Pressão jurídica internacional e ações coletivas
A concretização das indenizações deveu-se significativamente a pressões legais internacionais. Grupos de vítimas, particularmente nos Estados Unidos, iniciaram ações coletivas cada vez mais frequentes. Despot esclarece: "Não foi uma decisão puramente moral ou ética. Isso teve peso, mas não foi o único fator. Depois de décadas de reivindicações dos sobreviventes, houve pressão internacional, especialmente dos Estados Unidos e de organizações judaicas, que estavam preparando ações coletivas."
Essas ameaças judiciais levaram a Alemanha a negociar com os Estados Unidos, objetivando garantir segurança legal no futuro e evitar processos prolongados que poderiam ser ainda mais onerosos financeiramente.

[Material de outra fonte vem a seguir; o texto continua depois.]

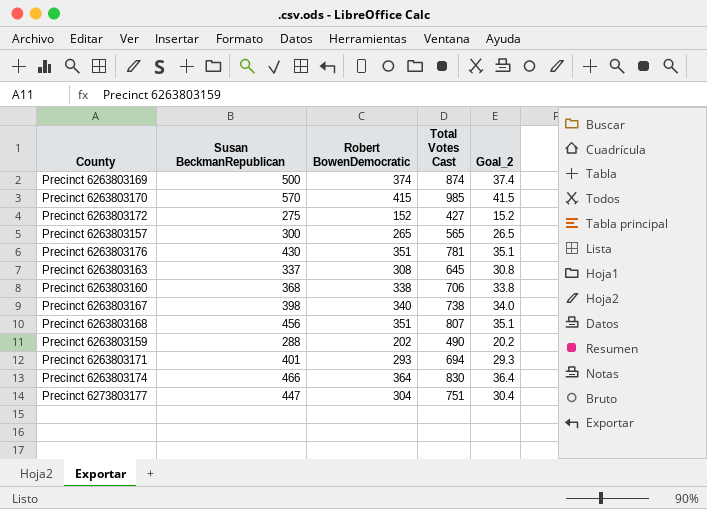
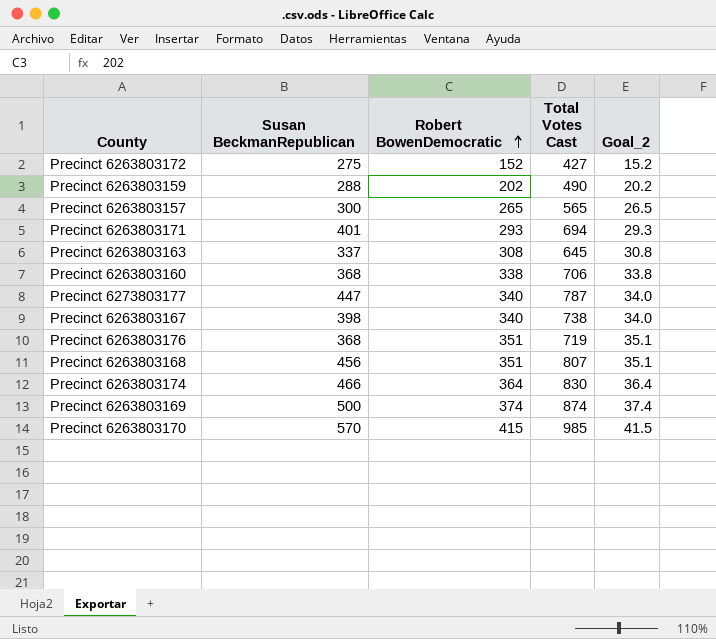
row order: none -> Robert BowenDemocratic ascending
Precinct 6273803177 | Robert BowenDemocratic: 304 -> 340
Precinct 6273803177 | Total Votes Cast: 751 -> 787
Precinct 6273803177 | Goal_2: 30.4 -> 34.0
Precinct 6263803176 | Susan BeckmanRepublican: 430 -> 368
Precinct 6263803176 | Total Votes Cast: 781 -> 719

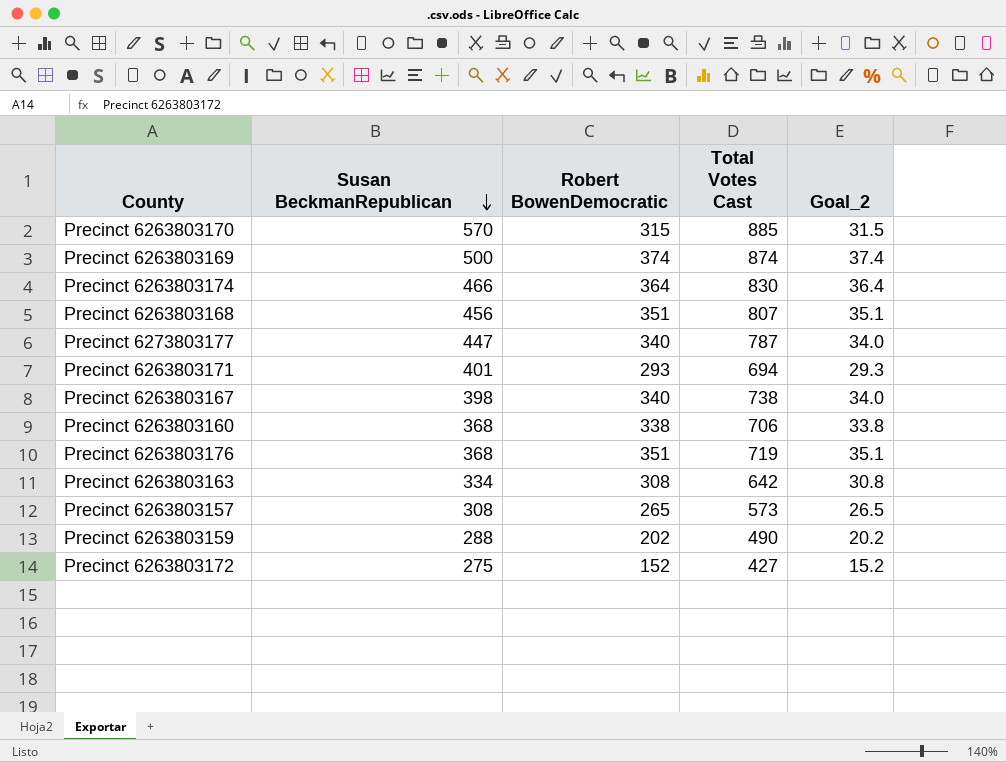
row order: Robert BowenDemocratic ascending -> Susan BeckmanRepublican descending
Precinct 6263803170 | Robert BowenDemocratic: 415 -> 315
Precinct 6263803170 | Total Votes Cast: 985 -> 885
Precinct 6263803170 | Goal_2: 41.5 -> 31.5
Precinct 6263803163 | Susan BeckmanRepublican: 337 -> 334
Precinct 6263803163 | Total Votes Cast: 645 -> 642
Precinct 6263803157 | Susan BeckmanRepublican: 300 -> 308
Precinct 6263803157 | Total Votes Cast: 565 -> 573

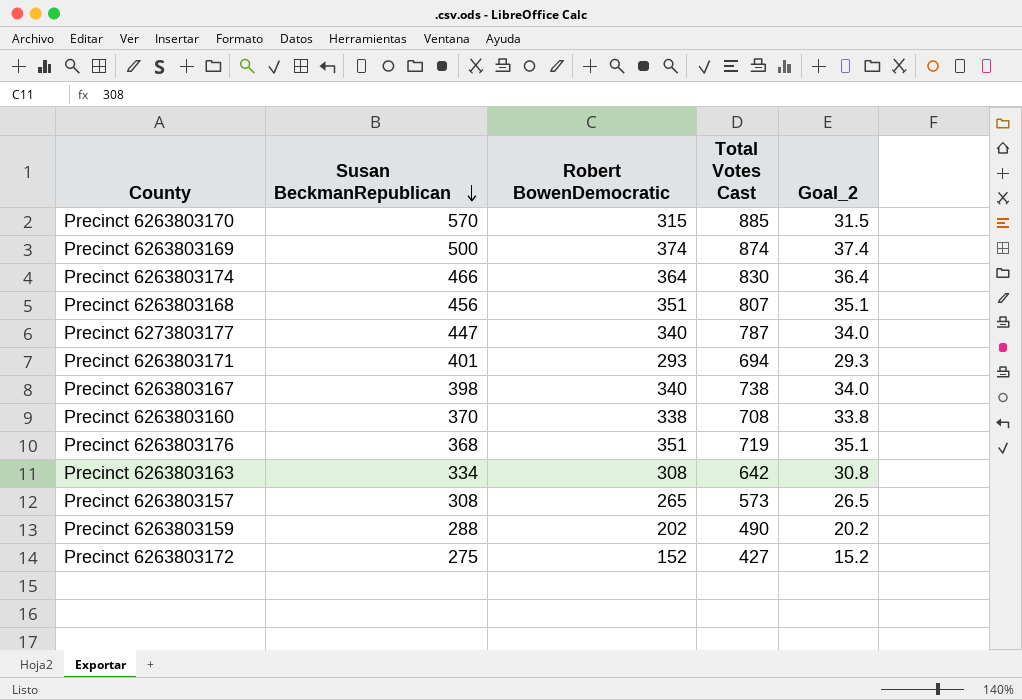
Precinct 6263803160 | Susan BeckmanRepublican: 368 -> 370
Precinct 6263803160 | Total Votes Cast: 706 -> 708

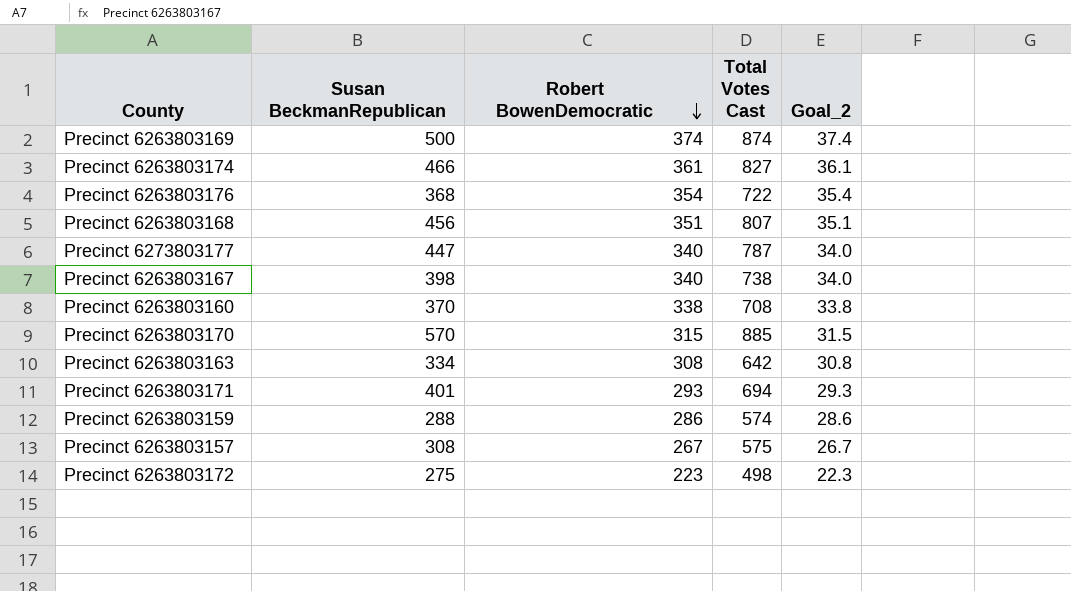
row order: Susan BeckmanRepublican descending -> Robert BowenDemocratic descending
Precinct 6263803174 | Robert BowenDemocratic: 364 -> 361
Precinct 6263803174 | Total Votes Cast: 830 -> 827
Precinct 6263803174 | Goal_2: 36.4 -> 36.1
Precinct 6263803176 | Robert BowenDemocratic: 351 -> 354
Precinct 6263803176 | Total Votes Cast: 719 -> 722
Precinct 6263803176 | Goal_2: 35.1 -> 35.4
Precinct 6263803159 | Robert BowenDemocratic: 202 -> 286
Precinct 6263803159 | Total Votes Cast: 490 -> 574
Precinct 6263803159 | Goal_2: 20.2 -> 28.6
Precinct 6263803157 | Robert BowenDemocratic: 265 -> 267
Precinct 6263803157 | Total Votes Cast: 573 -> 575
Precinct 6263803157 | Goal_2: 26.5 -> 26.7
Precinct 6263803172 | Robert BowenDemocratic: 152 -> 223
Precinct 6263803172 | Total Votes Cast: 427 -> 498
Precinct 6263803172 | Goal_2: 15.2 -> 22.3

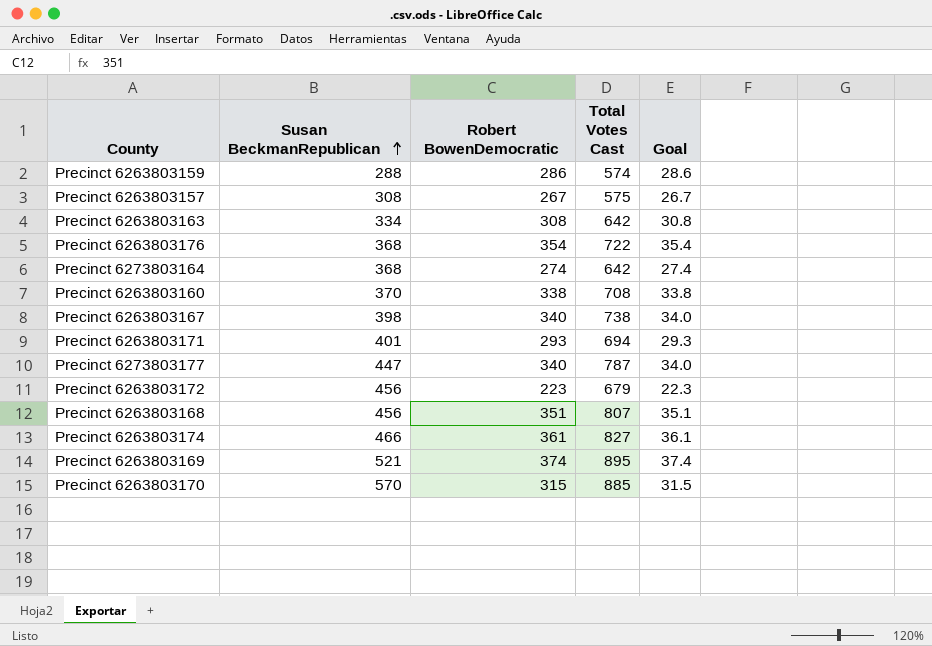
row order: Robert BowenDemocratic descending -> Susan BeckmanRepublican ascending
column name: Goal_2 -> Goal
row Precinct 6273803164: none -> 368 | 274 | 642 | 27.4
Precinct 6263803172 | Susan BeckmanRepublican: 275 -> 456
Precinct 6263803172 | Total Votes Cast: 498 -> 679
Precinct 6263803169 | Susan BeckmanRepublican: 500 -> 521
Precinct 6263803169 | Total Votes Cast: 874 -> 895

A Guerra Fria como obstáculo principal
Goschler identifica a Guerra Fria como razão central para o atraso de mais de cinco décadas nas compensações. Um princípio político estabelecia que recursos não seriam transferidos para além da Cortina de Ferro, recusando-se a transferir quantias para países do Leste europeu, especialmente Polônia. Adicionalmente, ex-trabalhadores forçados na Europa Oriental frequentemente enfrentavam suspeitas em seus próprios países, sendo tratados como colaboradores por terem trabalhado na economia de guerra nazista.

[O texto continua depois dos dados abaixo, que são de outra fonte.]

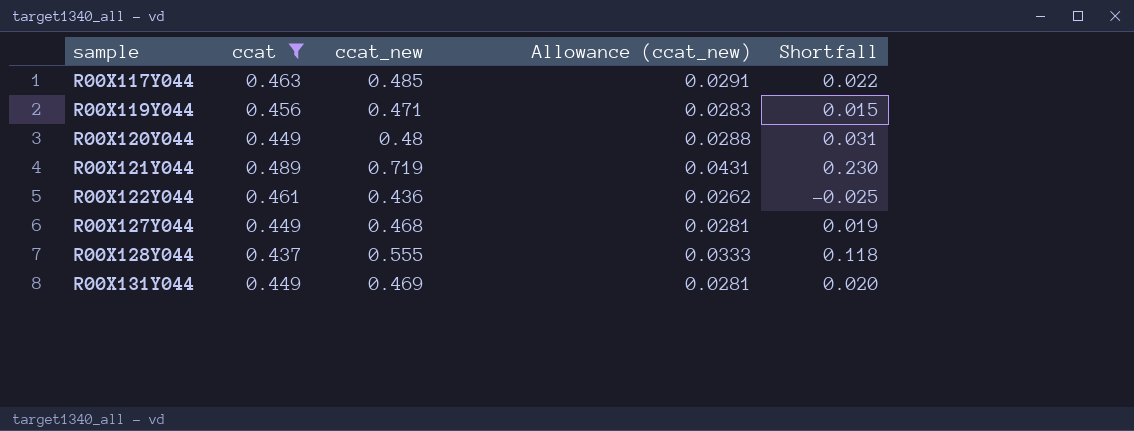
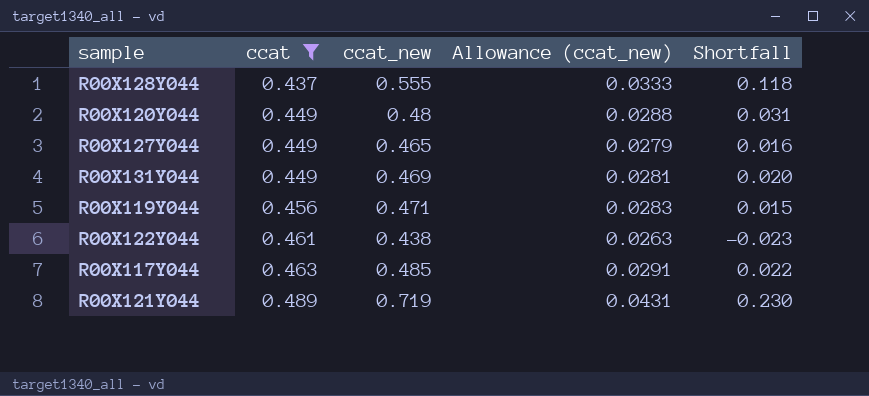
row order: sample ascending -> ccat ascending
R00X127Y044 | ccat_new: 0.468 -> 0.465
R00X127Y044 | Allowance (ccat_new): 0.0281 -> 0.0279
R00X127Y044 | Shortfall: 0.019 -> 0.016
R00X122Y044 | ccat_new: 0.436 -> 0.438
R00X122Y044 | Allowance (ccat_new): 0.0262 -> 0.0263
R00X122Y044 | Shortfall: -0.025 -> -0.023

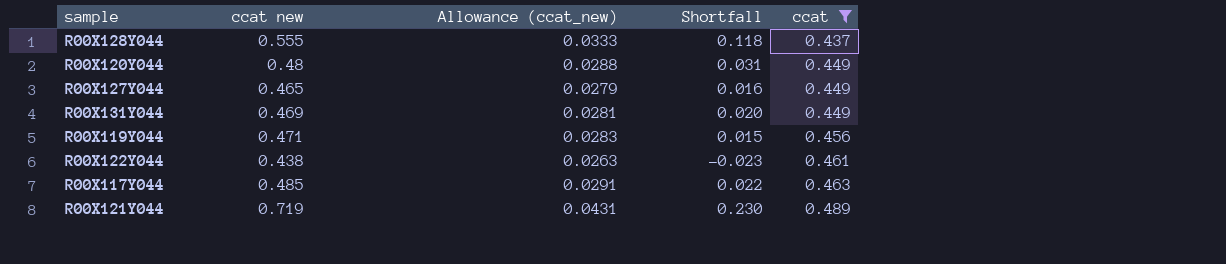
column name: ccat_new -> ccat new
column ccat | position: 2 -> 5

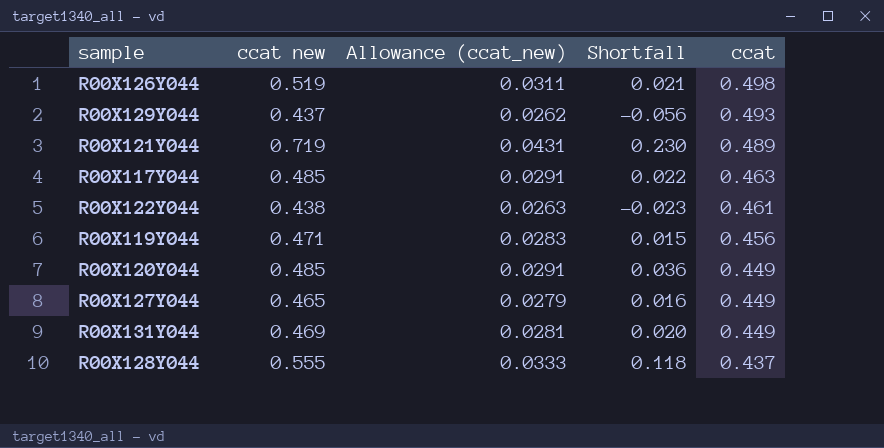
filter: ccat <= 0.489 -> none
row order: ccat ascending -> ccat descending
R00X120Y044 | ccat new: 0.48 -> 0.485
R00X120Y044 | Allowance (ccat_new): 0.0288 -> 0.0291
R00X120Y044 | Shortfall: 0.031 -> 0.036

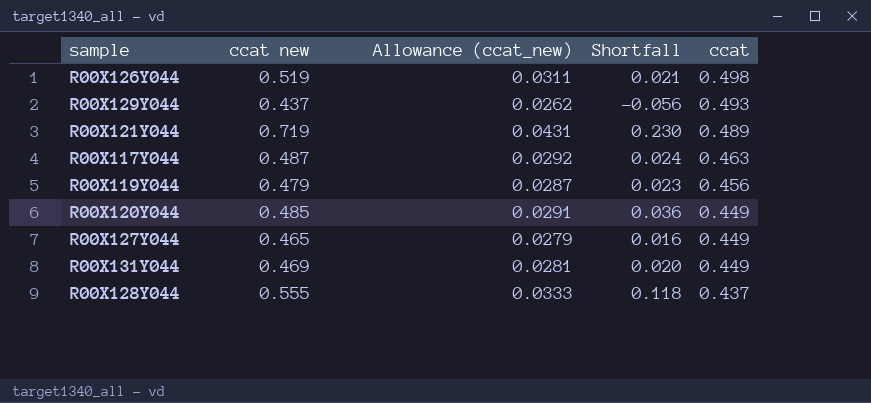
row R00X122Y044: 0.438 | 0.0263 | -0.023 | 0.461 -> none
R00X117Y044 | ccat new: 0.485 -> 0.487
R00X117Y044 | Allowance (ccat_new): 0.0291 -> 0.0292
R00X117Y044 | Shortfall: 0.022 -> 0.024
R00X119Y044 | ccat new: 0.471 -> 0.479
R00X119Y044 | Allowance (ccat_new): 0.0283 -> 0.0287
R00X119Y044 | Shortfall: 0.015 -> 0.023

Muitos retornados da Alemanha enfrentavam desconfiança sistemática, sendo direcionados a campos de triagem e vivendo sob circunstâncias extremamente difíceis. Quando as compensações finalmente iniciaram, diversos sobreviventes valorizavam mais o reconhecimento histórico do que o valor monetário recebido, considerando o certificado confirmando seu status de vítima como mais relevante que qualquer cifra.
Situação atual dos sobreviventes e continuidade da fundação
Estimativas da Jewish Claims Conference indicam a existência de aproximadamente 200 mil sobreviventes judeus vivos ao redor do mundo, além de várias centenas de milhares de europeus orientais, sinti, roma e ex-prisioneiros políticos que experimentaram trabalho forçado nazista. Números precisos para esses grupos nunca foram oficialmente estabelecidos.
Embora as indenizações tenham sido concluídas há anos, a EVZ continua operando como entidade beneficente, financiando projetos de promoção dos direitos humanos, valores democráticos e educação histórica. Seu objetivo principal atualmente é preservar a memória histórica alemã sobre o período nazista, especialmente o sistema de trabalho forçado que beneficiou milhares de corporações germânicas.
Em 2025, a EVZ foi classificada como "organização indesejável" pelo Kremlin após manifestar apoio à Ucrânia, refletindo a continuidade dessa luta por justiça histórica em contextos contemporâneos. Despot afirma: "Ucrânia, Belarus e Rússia foram profundamente marcadas pela ocupação alemã, que foi genocida e exploratória". Atualmente, a fundação apoia organizações russas e belarussas forçadas ao exílio por seus respectivos governos, mantendo viva a defesa dos direitos humanos e da memória histórica.